ABOUT THIS TASK> For the records below, copy exactly the span that begins at the line containing "order date: 2016-06-10 -> 2016-06-05" and stops after the line containing "balance: 19737.49 -> 20198.01", minus any pictures.

DATA LISTING>
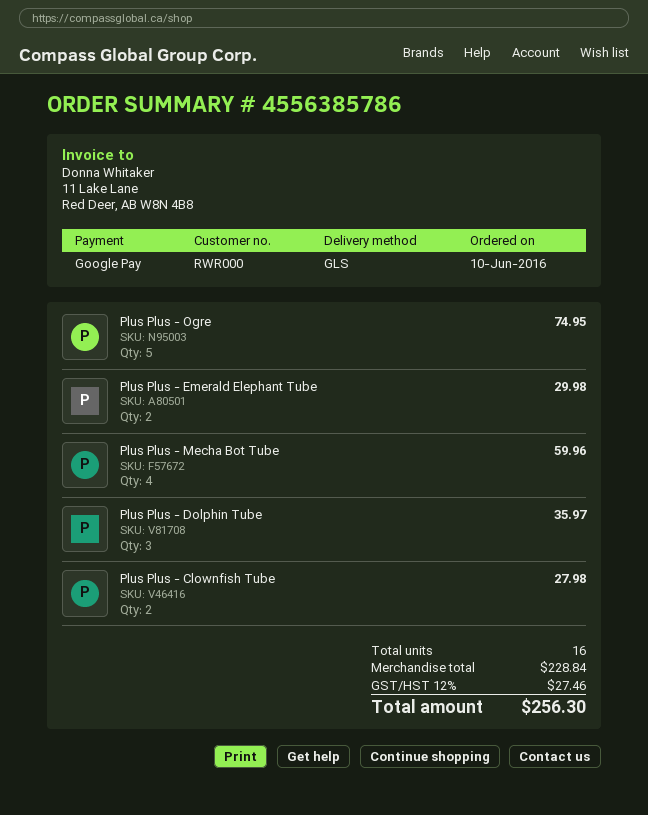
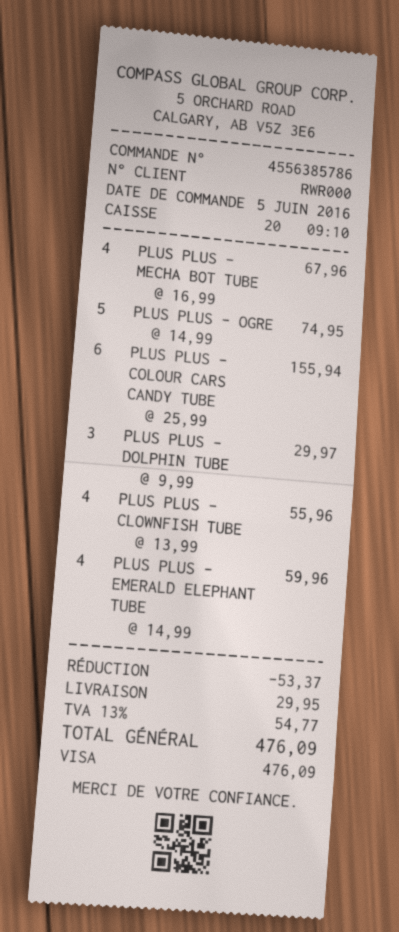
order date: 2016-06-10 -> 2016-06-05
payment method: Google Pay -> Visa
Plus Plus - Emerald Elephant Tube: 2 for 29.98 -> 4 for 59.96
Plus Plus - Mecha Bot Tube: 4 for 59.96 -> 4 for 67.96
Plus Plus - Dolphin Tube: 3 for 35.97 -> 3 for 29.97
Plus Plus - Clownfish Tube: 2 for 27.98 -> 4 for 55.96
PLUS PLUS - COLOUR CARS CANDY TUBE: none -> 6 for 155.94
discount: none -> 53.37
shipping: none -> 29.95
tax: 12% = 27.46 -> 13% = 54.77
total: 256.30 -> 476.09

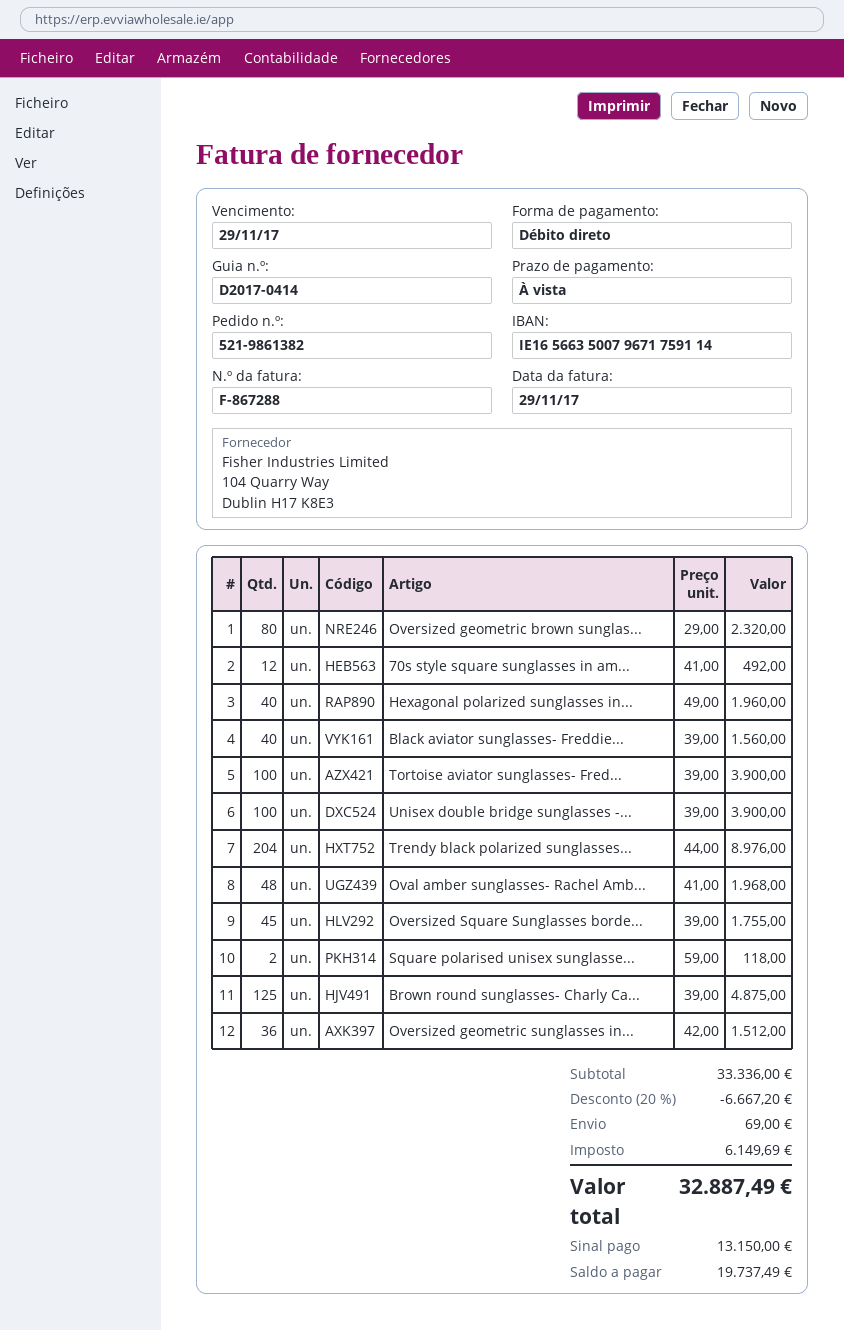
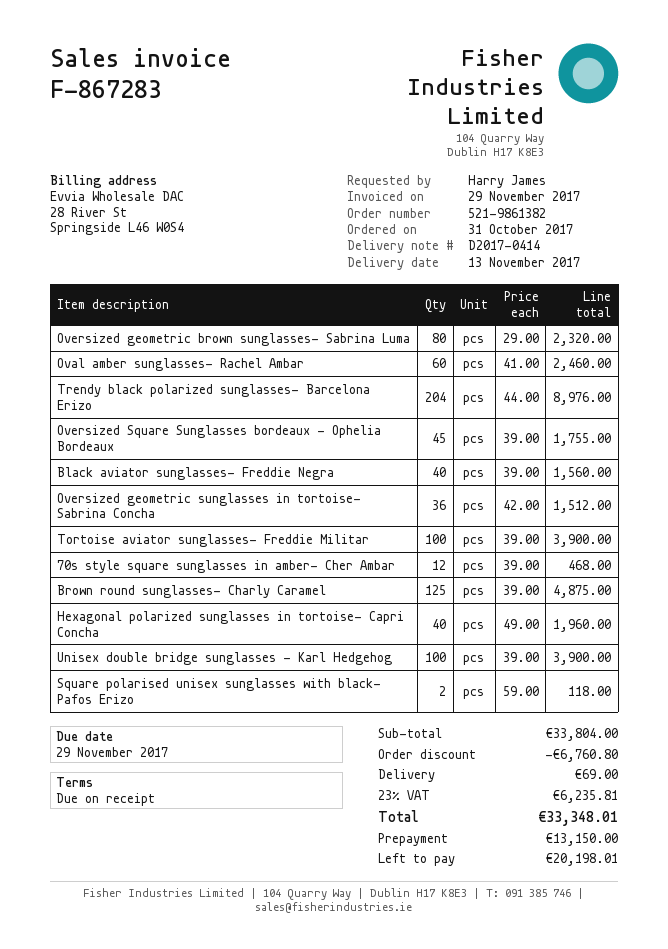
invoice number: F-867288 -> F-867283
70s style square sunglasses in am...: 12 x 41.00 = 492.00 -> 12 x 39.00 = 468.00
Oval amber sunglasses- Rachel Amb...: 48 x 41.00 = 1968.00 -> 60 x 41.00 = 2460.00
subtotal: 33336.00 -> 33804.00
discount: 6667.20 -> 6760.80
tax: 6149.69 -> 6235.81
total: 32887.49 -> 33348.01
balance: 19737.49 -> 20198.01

* * *

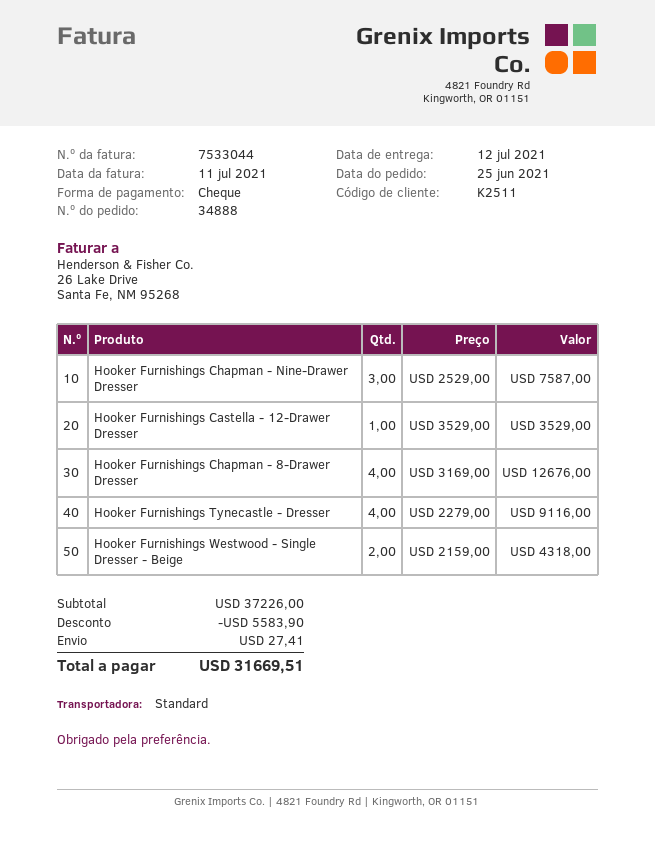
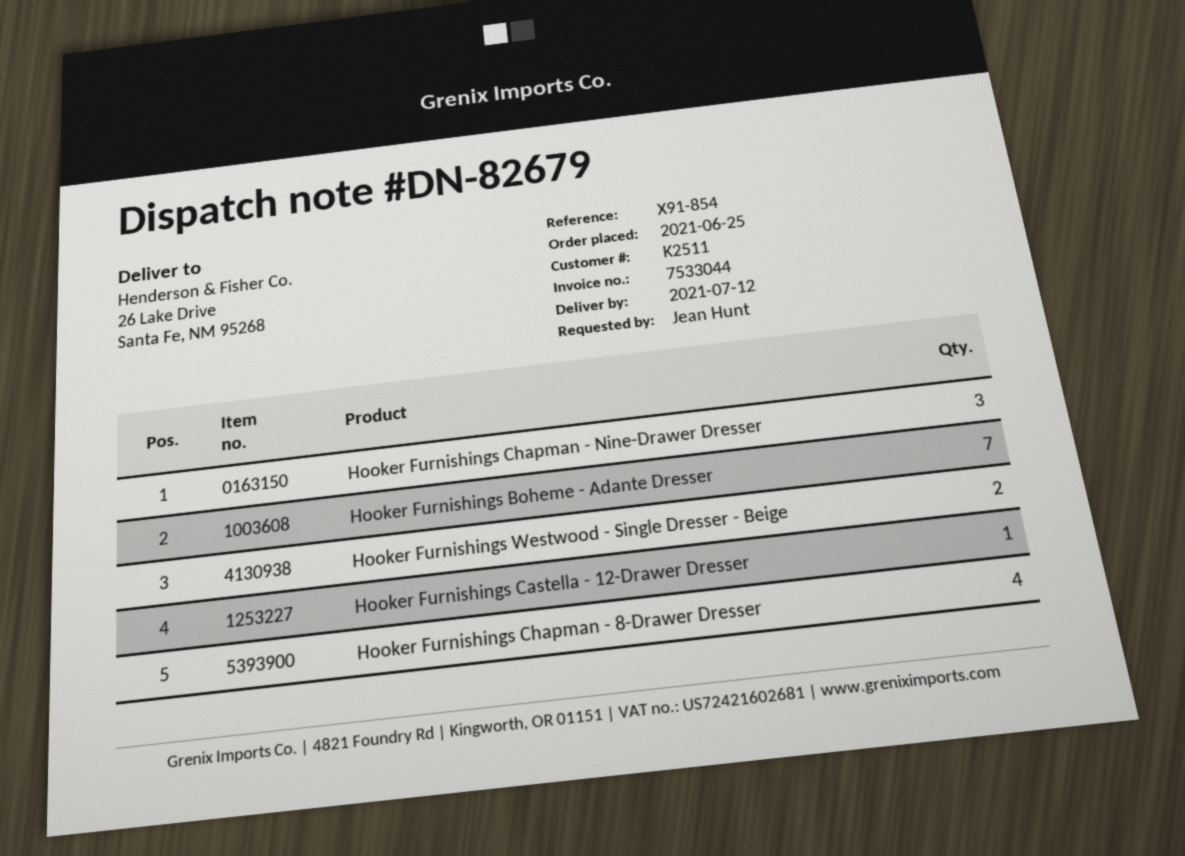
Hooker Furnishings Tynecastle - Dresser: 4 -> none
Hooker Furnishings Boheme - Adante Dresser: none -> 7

ANSWER BOX>
order date: 2016-06-10 -> 2016-06-05
payment method: Google Pay -> Visa
Plus Plus - Emerald Elephant Tube: 2 for 29.98 -> 4 for 59.96
Plus Plus - Mecha Bot Tube: 4 for 59.96 -> 4 for 67.96
Plus Plus - Dolphin Tube: 3 for 35.97 -> 3 for 29.97
Plus Plus - Clownfish Tube: 2 for 27.98 -> 4 for 55.96
PLUS PLUS - COLOUR CARS CANDY TUBE: none -> 6 for 155.94
discount: none -> 53.37
shipping: none -> 29.95
tax: 12% = 27.46 -> 13% = 54.77
total: 256.30 -> 476.09

invoice number: F-867288 -> F-867283
70s style square sunglasses in am...: 12 x 41.00 = 492.00 -> 12 x 39.00 = 468.00
Oval amber sunglasses- Rachel Amb...: 48 x 41.00 = 1968.00 -> 60 x 41.00 = 2460.00
subtotal: 33336.00 -> 33804.00
discount: 6667.20 -> 6760.80
tax: 6149.69 -> 6235.81
total: 32887.49 -> 33348.01
balance: 19737.49 -> 20198.01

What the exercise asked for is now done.